José César Perales
Catedrático en el departamento de Psicología Experimental de la Universidad de Granada
Este estudio analiza la relación entre la presión académica percibida en la adolescencia (15 años) y la aparición de síntomas depresivos y autolesiones, con o sin intención suicida, en distintos momentos entre los 16 y los 22 años. Los resultados muestran que una mayor presión académica a los 15 años predice una mayor intensidad de los síntomas depresivos y una mayor probabilidad de autolesiones en evaluaciones posteriores. En el caso de la depresión, esta relación se debilita con el paso del tiempo, aunque no llega a desaparecer. En cambio, la asociación con las autolesiones parece mantenerse de forma estable independientemente del momento de evaluación.
Limitaciones:
- La presión académica se midió mediante un autoinforme compuesto por varios ítems. Aunque estos ítems parecen conformar una medida con garantías psicométricas suficientes, es importante recordar que la presión académica percibida no equivale necesariamente a la presión académica objetiva. La vivencia de las demandas escolares depende tanto del entorno educativo como de las expectativas propias y familiares, así como de características individuales y de personalidad (por ejemplo, la tendencia al perfeccionismo). Dado que estos componentes no pueden separarse en esta medida, resulta prematuro afirmar que la presión escolar es un riesgo modificable únicamente mediante cambios en el entorno educativo, tal y como sugiere el artículo.
- Los participantes pertenecen a una cohorte no representativa nacida en 1991-1992, evaluada en presión escolar a los 15 años (aproximadamente en 2006) y posteriormente a los 16, 17, 18, 21 y 22 años.

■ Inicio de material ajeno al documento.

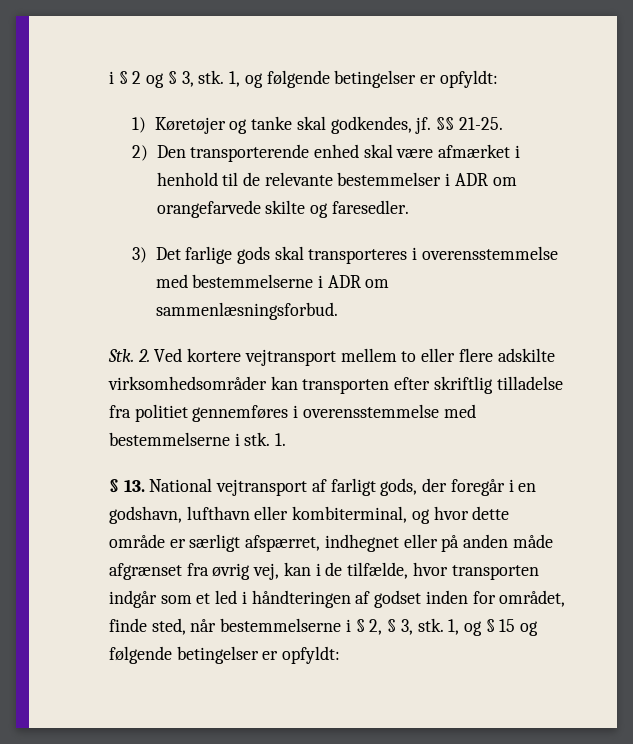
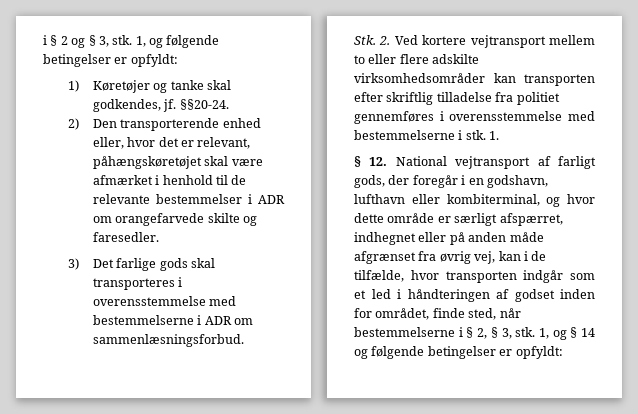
- §§ 21-25.
+ §§20-24.
- 2) Den transporterende enhed skal være afmærket i henhold til de relevante bestemmelser i ADR om orangefarvede skilte og faresedler.
+ 2) Den transporterende enhed eller, hvor det er relevant, påhængskøretøjet skal være afmærket i henhold til de relevante bestemmelser i ADR om orangefarvede skilte og faresedler.
- § 13. National vejtransport af farligt gods, der foregår i en godshavn, lufthavn eller kombiterminal, og hvor dette område er særligt afspærret, indhegnet eller på anden måde afgrænset fra øvrig vej, kan i de tilfælde, hvor transporten indgår som et led i håndteringen af godset inden for området, finde sted, når bestemmelserne i § 2, § 3, stk.
+ § 12. National vejtransport af farligt gods, der foregår i en godshavn, lufthavn eller kombiterminal, og hvor dette område er særligt afspærret, indhegnet eller på anden måde afgrænset fra øvrig vej, kan i de tilfælde, hvor transporten indgår som et led i håndteringen af godset inden for området, finde sted, når bestemmelserne i § 2, § 3, stk.
- 1, og § 15 og følgende betingelser er opfyldt:
+ 1, og § 14 og følgende betingelser er opfyldt:

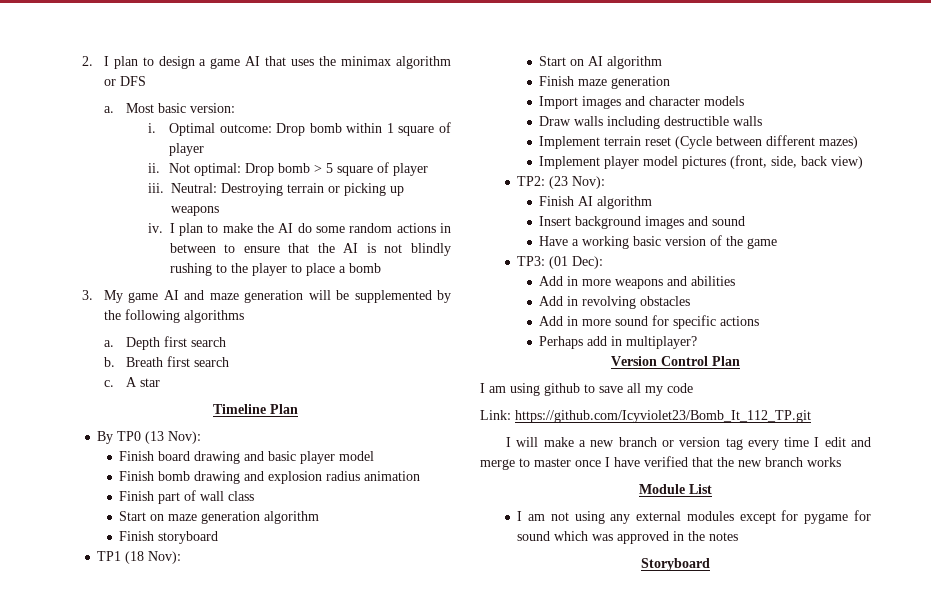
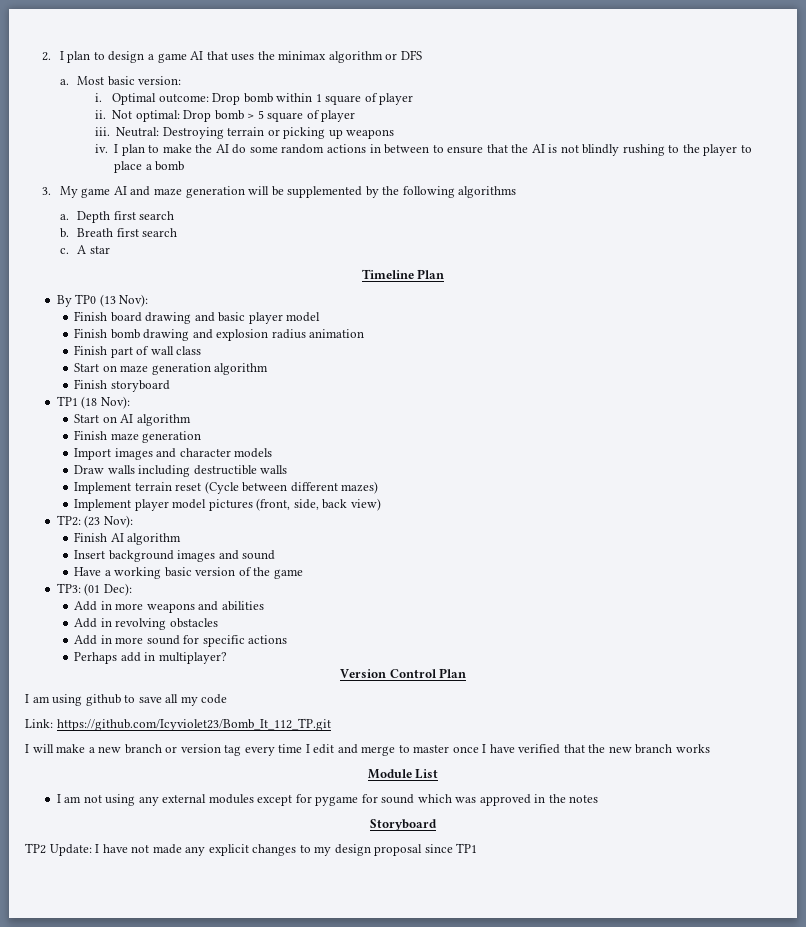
+ TP2 Update: I have not made any explicit changes to my design proposal since TP1

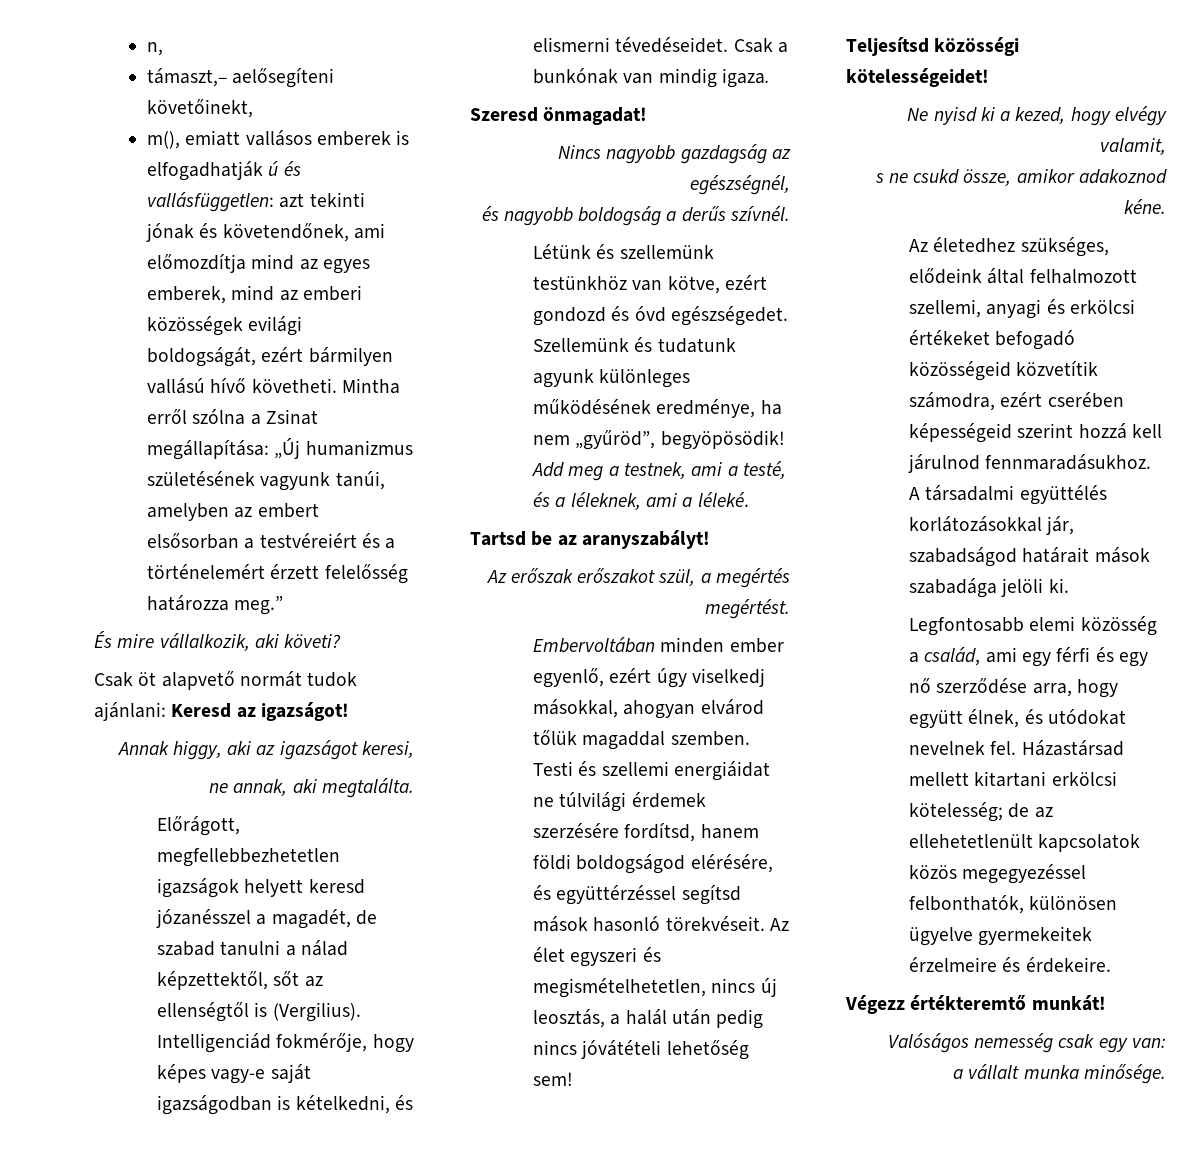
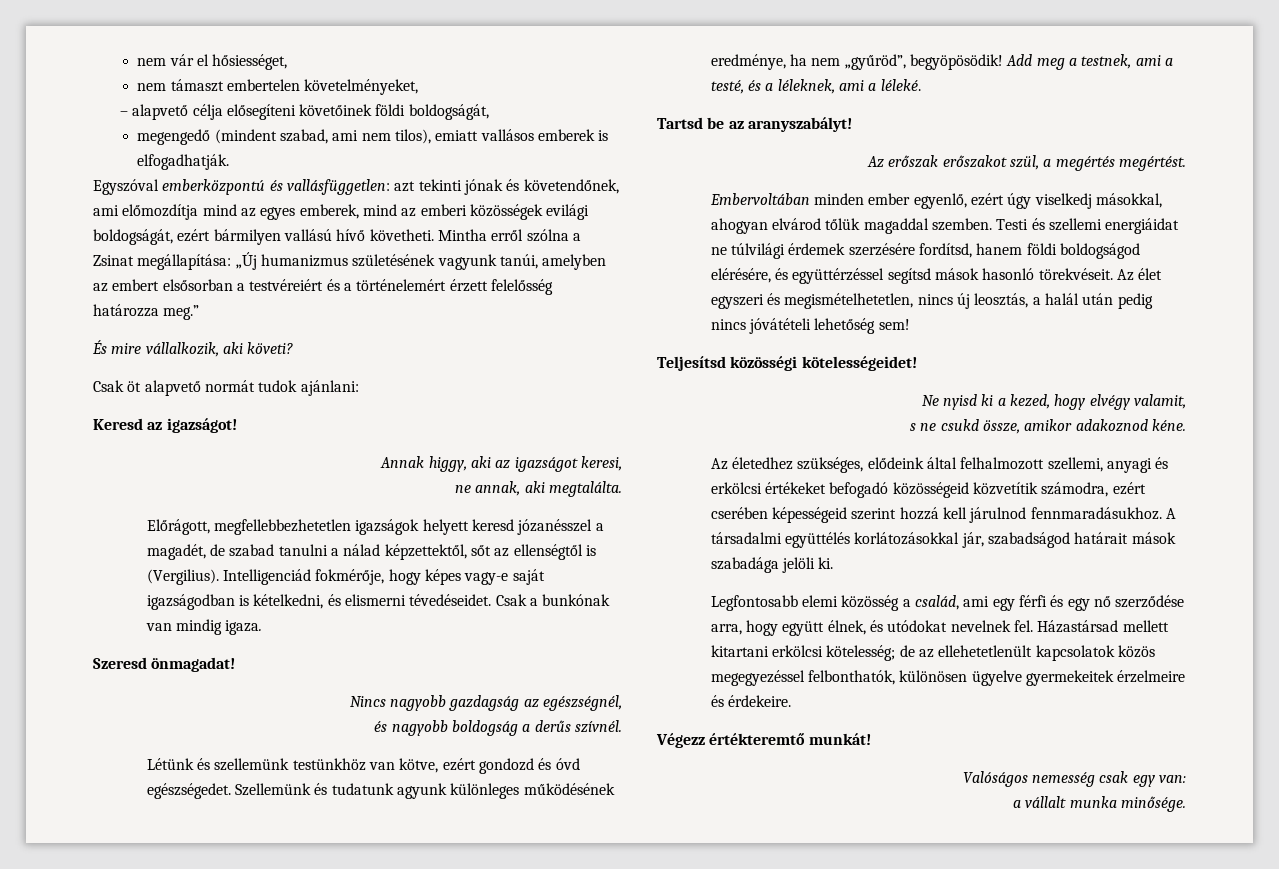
- n,
- támaszt,– aelősegíteni követőinekt,
- m(), emiatt vallásos emberek is elfogadhatják ú és vallásfüggetlen: azt tekinti jónak és követendőnek, ami előmozdítja mind az egyes emberek, mind az emberi közösségek evilági boldogságát, ezért bármilyen vallású hívő követheti.
+ nem vár el hősiességet,
+ nem támaszt embertelen követelményeket,
+ – alapvető célja elősegíteni követőinek földi boldogságát,
+ megengedő (mindent szabad, ami nem tilos), emiatt vallásos emberek is elfogadhatják.
+ Egyszóval emberközpontú és vallásfüggetlen: azt tekinti jónak és követendőnek, ami előmozdítja mind az egyes emberek, mind az emberi közösségek evilági boldogságát, ezért bármilyen vallású hívő követheti.
- Csak öt alapvető normát tudok ajánlani: Keresd az igazságot!
+ Csak öt alapvető normát tudok ajánlani:
+ Keresd az igazságot!

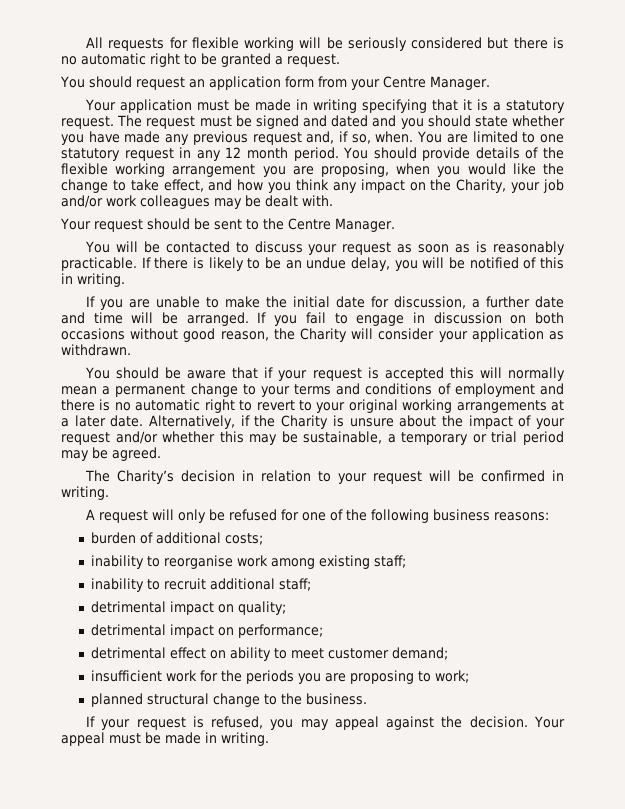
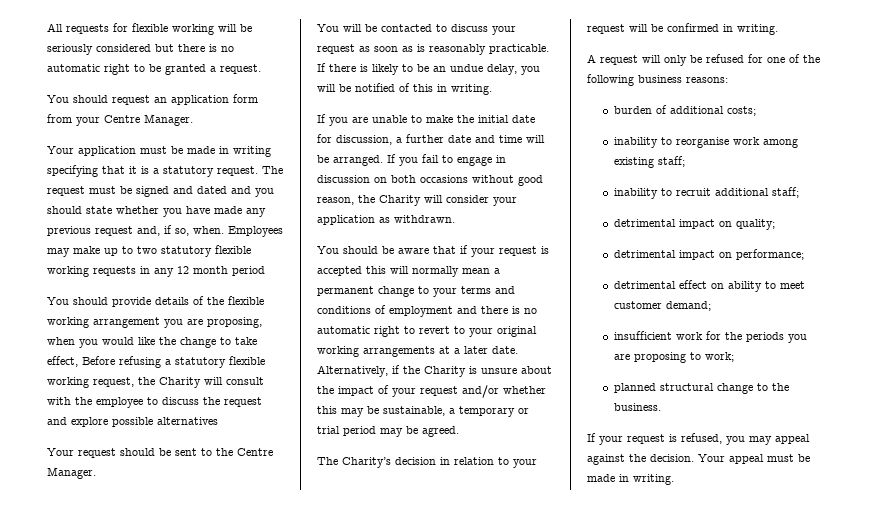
- You are limited to one statutory request in any 12 month period. You should provide details of the flexible working arrangement you are proposing, when you would like the change to take effect, and how you think any impact on the Charity, your job and/or work colleagues may be dealt with.
+ Employees may make up to two statutory flexible working requests in any 12 month period
+ You should provide details of the flexible working arrangement you are proposing, when you would like the change to take effect, Before refusing a statutory flexible working request, the Charity will consult with the employee to discuss the request and explore possible alternatives

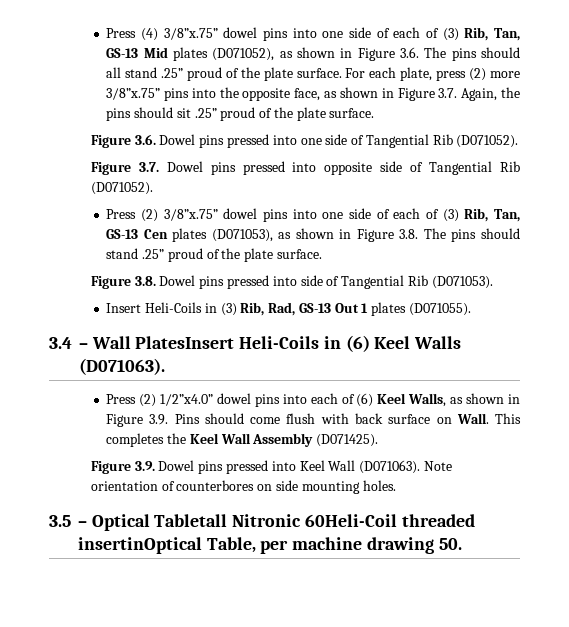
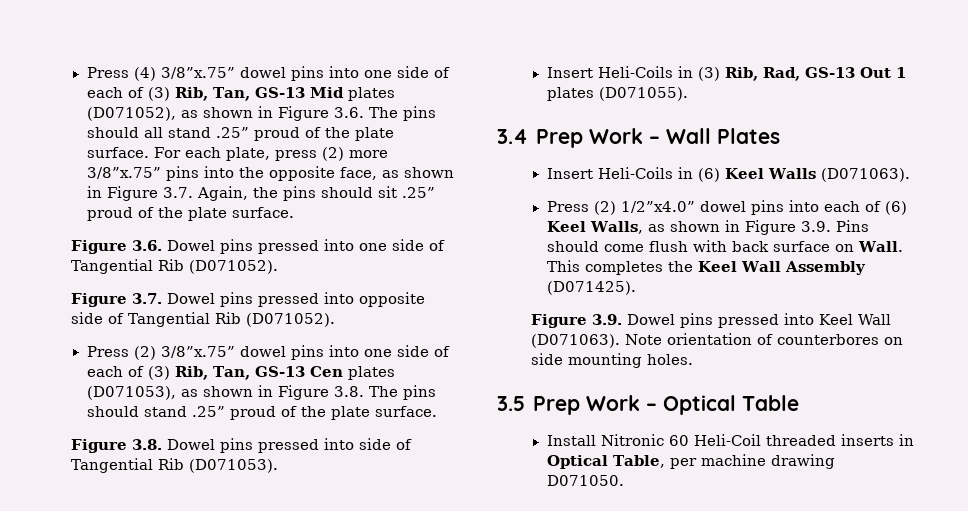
- 3.4 – Wall PlatesInsert Heli-Coils in (6) Keel Walls (D071063).
+ 3.4 Prep Work – Wall Plates
+ Insert Heli-Coils in (6) Keel Walls (D071063).
- 3.5 – Optical Tabletall Nitronic 60Heli-Coil threaded insertinOptical Table, per machine drawing 50.
+ 3.5 Prep Work – Optical Table
+ Install Nitronic 60 Heli-Coil threaded inserts in Optical Table, per machine drawing D071050.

El seguimiento, por tanto, se extendió hasta alrededor de 2014. Aunque no hay motivos claros para pensar que el impacto de la presión académica sobre la salud mental haya cambiado desde entonces, sí es cierto que en ese periodo se han producido transformaciones sociales relevantes, como la digitalización, los movimientos por la igualdad o la pandemia de covid-19. Estos cambios podrían haber modificado el peso relativo de la presión académica dentro del conjunto de factores que influyen en la salud mental. Esta posibilidad no se contempla en las limitaciones del estudio.
- El tamaño de los efectos resulta difícil de interpretar. Se indica que un incremento de un punto en presión académica predice aproximadamente medio punto de aumento en la escala de depresión, pero no se proporcionan coeficientes estandarizados ni información suficiente sobre la escala que permita interpretar adecuadamente el significado de estas puntuaciones y de sus incrementos. En el caso de las autolesiones, la variable dependiente es dicotómica, por lo que el incremento del riesgo es objetivamente interpretable, aunque seguimos sin saber qué representa cualitativamente un punto adicional de presión académica. En general, las odds ratios inferiores a 1.5 suelen considerarse efectos pequeños, pero esta interpretación aporta poco en este contexto. Es, en definitiva, una práctica poco recomendable limitarse a reportar la significatividad estadística sin ofrecer una interpretación cualitativa del tamaño del efecto que permita contextualizarlo.
Fortalezas:
- Se trata de un estudio longitudinal con una muestra amplia y un periodo de seguimiento prolongado, lo que supone un avance respecto a la mayoría de estudios previos, que suelen ser transversales y con muestras reducidas.
- El control de posibles variables confusoras es amplio y detallado. En este tipo de investigaciones resulta especialmente importante controlar las puntuaciones de línea base en las medidas de salud mental, es decir, comprobar si la presión académica predice la evolución posterior más allá del estado inicial de cada participante. No controlar estas medidas impediría estimar si la presión académica en la adolescencia tiene realmente valor predictivo sobre los cambios en salud mental posteriores.
- Los resultados son consistentes con la literatura previa, que apunta a que la presión académica percibida es un factor relevante para explicar los cambios en salud mental en adolescentes y adultos jóvenes. El estudio supera algunas de las limitaciones metodológicas habituales en este campo, aunque no todas.